■ **User interface change data**:
*****

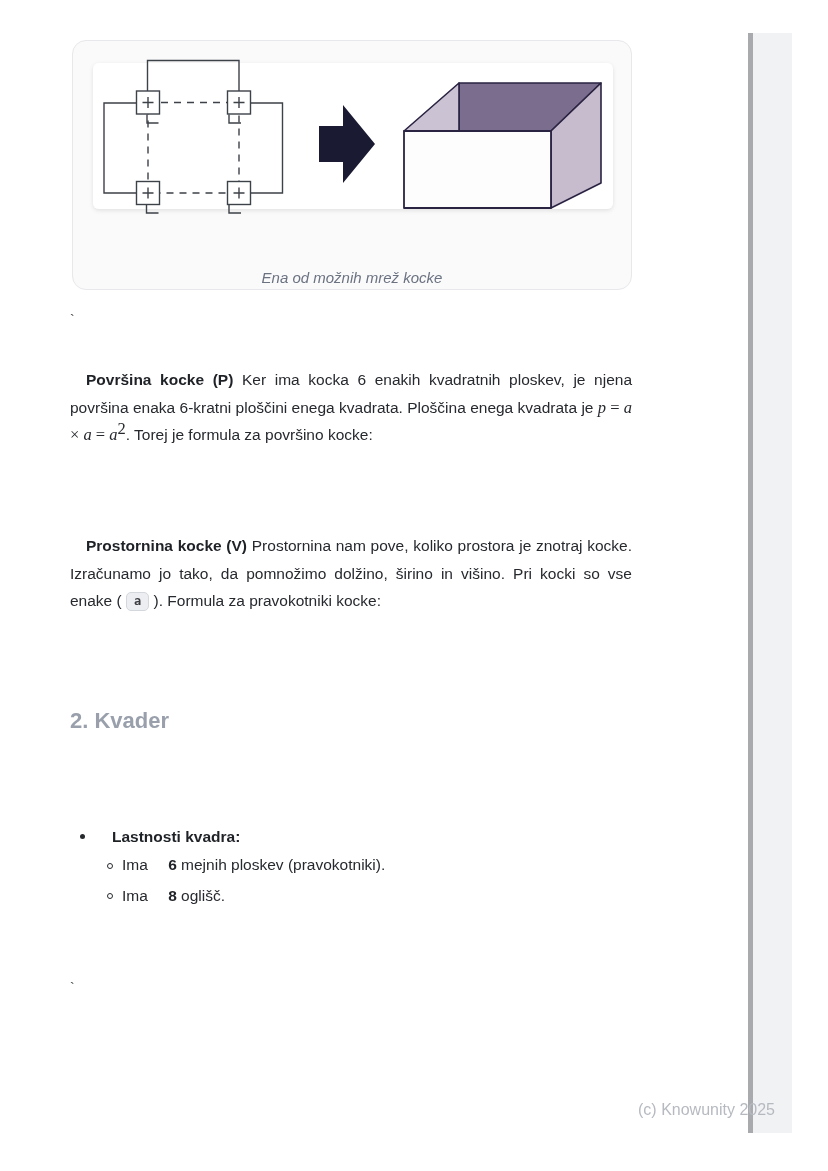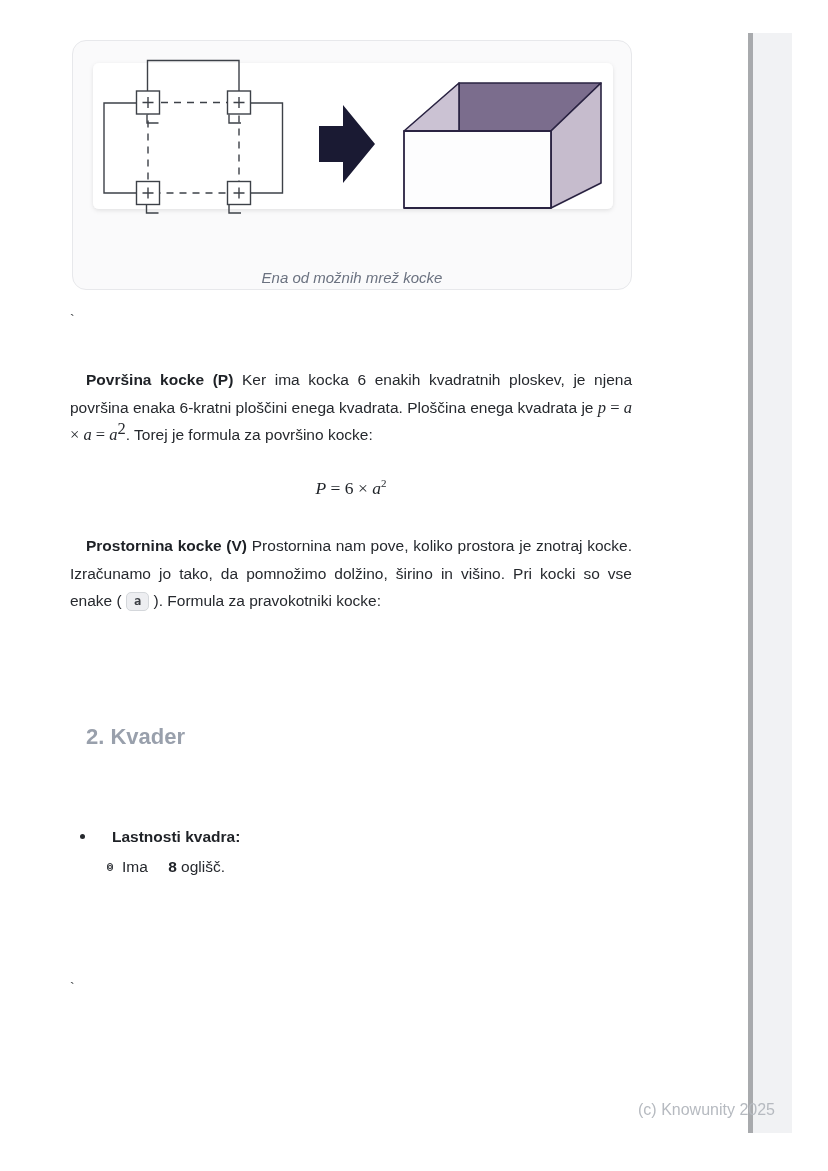--- a/index.html
+++ b/index.html
@@ -105,7 +105,6 @@
 
   <p class="block para" style="top:366px"><span class="b">Površina kocke (P) </span><span>Ker ima kocka 6 enakih kvadratnih ploskev, je njena površina enaka 6-kratni ploščini enega kvadrata. Ploščina enega kvadrata je </span><span class="i serif">p</span><span class="serif"> = </span><span class="i serif">a</span><span class="serif"> × </span><span class="i serif">a</span><span class="serif"> = </span><span class="i serif">a</span><sup class="serif">2</sup><span>. Torej je formula za površino kocke:</span></p>
 
-  <div class="block formula" style="top:476px"><span class="i serif">P</span><span class="serif"> = 6 × </span><span class="i serif">a</span><sup class="serif">2</sup></div>
 
   <p class="block para" style="top:532px"><span class="b">Prostornina kocke (V) </span><span>Prostornina nam pove, koliko prostora je znotraj kocke. Izračunamo jo tako, da pomnožimo dolžino, širino in višino. Pri kocki so vse enake ( </span><code class="chip">a</code><span> ). Formula za pravokotniki kocke:</span></p>
 

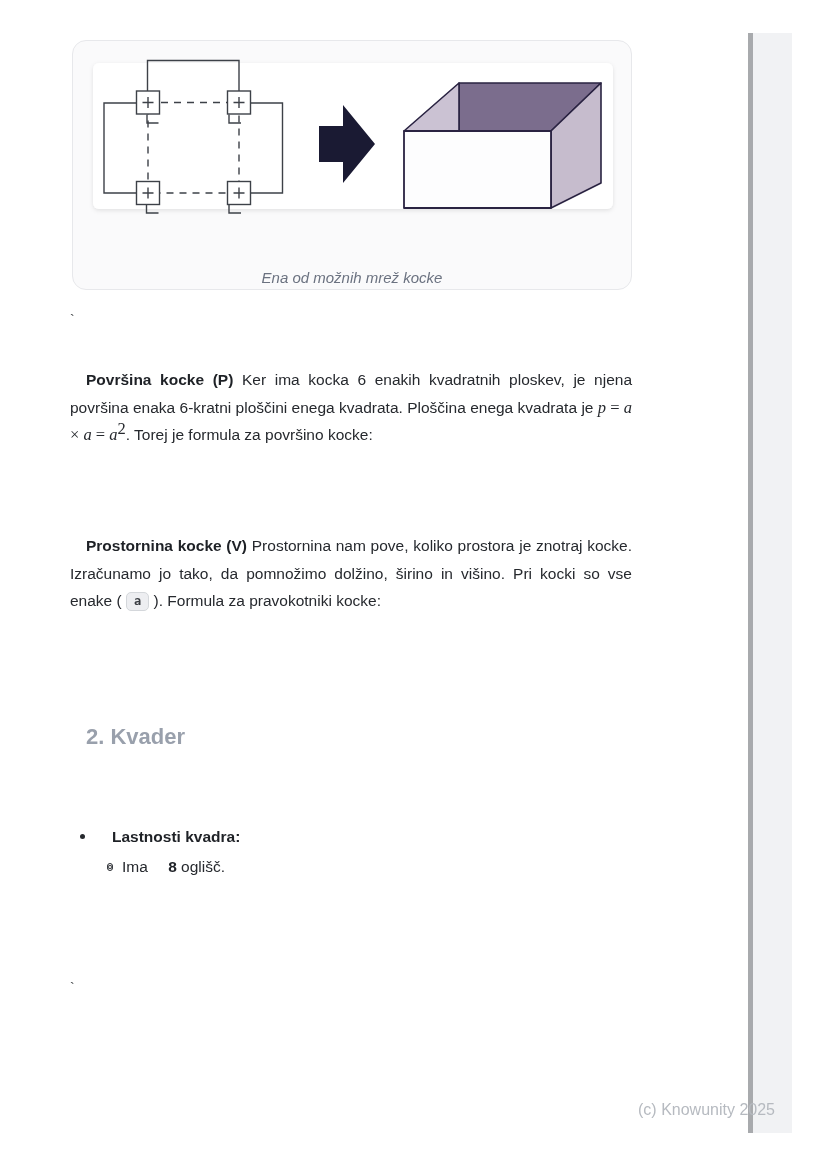--- a/index.html
+++ b/index.html
@@ -24,7 +24,7 @@
   .chip{display:inline-block;font-family:"DejaVu Sans Mono","Liberation Mono",monospace;
     font-size:12px;font-weight:700;color:#3a3d42;background:#edeef1;border:1px solid #d4d7db;
     border-radius:5px;padding:1px 7px 2px;line-height:14px;vertical-align:1px;}
-  .heading2{font-size:22px;font-weight:700;color:#99a0ac;margin:16px;line-height:28px;}
+  .heading2{font-size:22px;font-weight:700;color:#99a0ac;margin:0;line-height:28px;}
   .tick{position:absolute;left:70px;font-size:14px;color:#3c4043;}
 
   

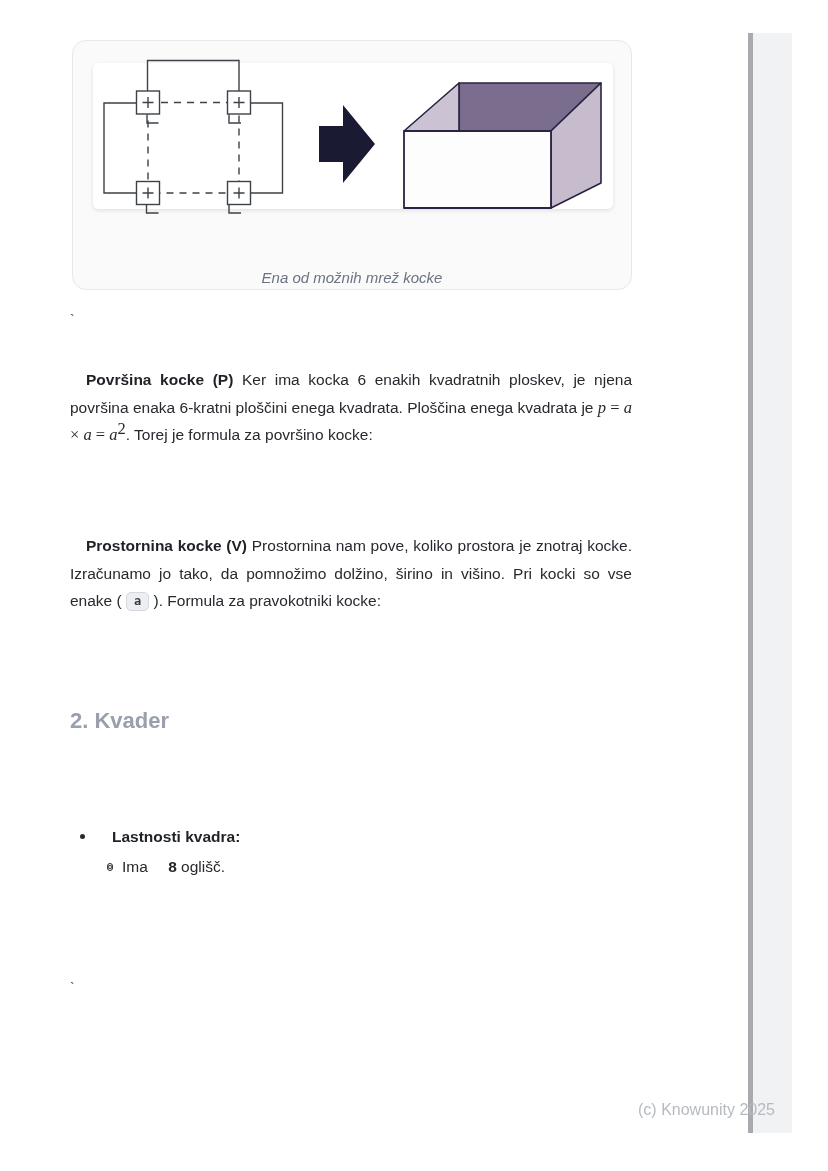--- a/index.html
+++ b/index.html
@@ -119,6 +119,7 @@
     </li>
     <li class="li-sub">
       <span class="marker"></span>
+      <span><span>Ima </span><span class="b">6</span><span> mejnih ploskev (pravokotniki).</span></span>
     </li>
     <li class="li-sub">
       <span class="marker"></span>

*****

■ **What is being asked**:
Wherever "border" appears in a line of the entries, copy that line.

■ **Expected output**:
     font-size:12px;font-weight:700;color:#3a3d42;background:#edeef1;border:1px solid #d4d7db;
     border-radius:5px;padding:1px 7px 2px;line-height:14px;vertical-align:1px;}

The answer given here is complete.